Segment Start: TASK INPUT

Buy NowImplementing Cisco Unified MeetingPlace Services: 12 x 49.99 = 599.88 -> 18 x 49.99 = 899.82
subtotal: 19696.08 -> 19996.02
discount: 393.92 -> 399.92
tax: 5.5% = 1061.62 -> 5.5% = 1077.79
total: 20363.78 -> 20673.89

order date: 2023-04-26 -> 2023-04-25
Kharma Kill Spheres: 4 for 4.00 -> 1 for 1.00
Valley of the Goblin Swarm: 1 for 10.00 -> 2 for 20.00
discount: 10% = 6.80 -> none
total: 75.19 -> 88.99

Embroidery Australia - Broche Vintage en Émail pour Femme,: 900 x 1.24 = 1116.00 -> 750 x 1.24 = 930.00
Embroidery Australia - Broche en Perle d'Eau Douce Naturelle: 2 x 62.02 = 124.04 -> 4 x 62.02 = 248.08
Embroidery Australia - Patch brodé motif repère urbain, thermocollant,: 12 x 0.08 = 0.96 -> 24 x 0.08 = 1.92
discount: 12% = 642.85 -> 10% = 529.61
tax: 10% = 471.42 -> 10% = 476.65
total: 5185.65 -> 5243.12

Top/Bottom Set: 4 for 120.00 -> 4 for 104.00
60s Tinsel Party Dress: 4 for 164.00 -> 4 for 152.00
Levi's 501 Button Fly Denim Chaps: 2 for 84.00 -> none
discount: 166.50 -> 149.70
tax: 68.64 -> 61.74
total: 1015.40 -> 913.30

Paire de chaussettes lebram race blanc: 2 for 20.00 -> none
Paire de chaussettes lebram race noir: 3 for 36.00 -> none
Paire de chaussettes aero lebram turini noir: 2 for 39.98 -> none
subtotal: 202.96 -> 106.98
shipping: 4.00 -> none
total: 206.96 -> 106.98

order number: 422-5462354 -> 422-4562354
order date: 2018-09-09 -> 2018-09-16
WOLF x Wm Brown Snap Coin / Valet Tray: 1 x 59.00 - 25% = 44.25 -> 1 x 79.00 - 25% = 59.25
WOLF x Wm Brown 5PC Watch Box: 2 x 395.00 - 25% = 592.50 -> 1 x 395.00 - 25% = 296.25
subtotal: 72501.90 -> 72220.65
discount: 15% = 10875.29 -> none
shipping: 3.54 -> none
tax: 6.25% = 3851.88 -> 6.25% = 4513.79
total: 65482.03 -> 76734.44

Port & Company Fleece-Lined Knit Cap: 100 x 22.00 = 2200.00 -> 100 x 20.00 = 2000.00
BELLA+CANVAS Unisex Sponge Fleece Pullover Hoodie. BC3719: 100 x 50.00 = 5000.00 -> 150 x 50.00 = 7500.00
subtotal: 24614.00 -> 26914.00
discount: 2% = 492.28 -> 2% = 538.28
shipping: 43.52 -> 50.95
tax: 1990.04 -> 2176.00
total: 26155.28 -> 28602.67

Segment End: TASK INPUT

- EXERCISE OBJECTIVE
From the entries above, copy every line that holds the word "Brown".

- ANSWER FOR THE TASK
WOLF x Wm Brown Snap Coin / Valet Tray: 1 x 59.00 - 25% = 44.25 -> 1 x 79.00 - 25% = 59.25
WOLF x Wm Brown 5PC Watch Box: 2 x 395.00 - 25% = 592.50 -> 1 x 395.00 - 25% = 296.25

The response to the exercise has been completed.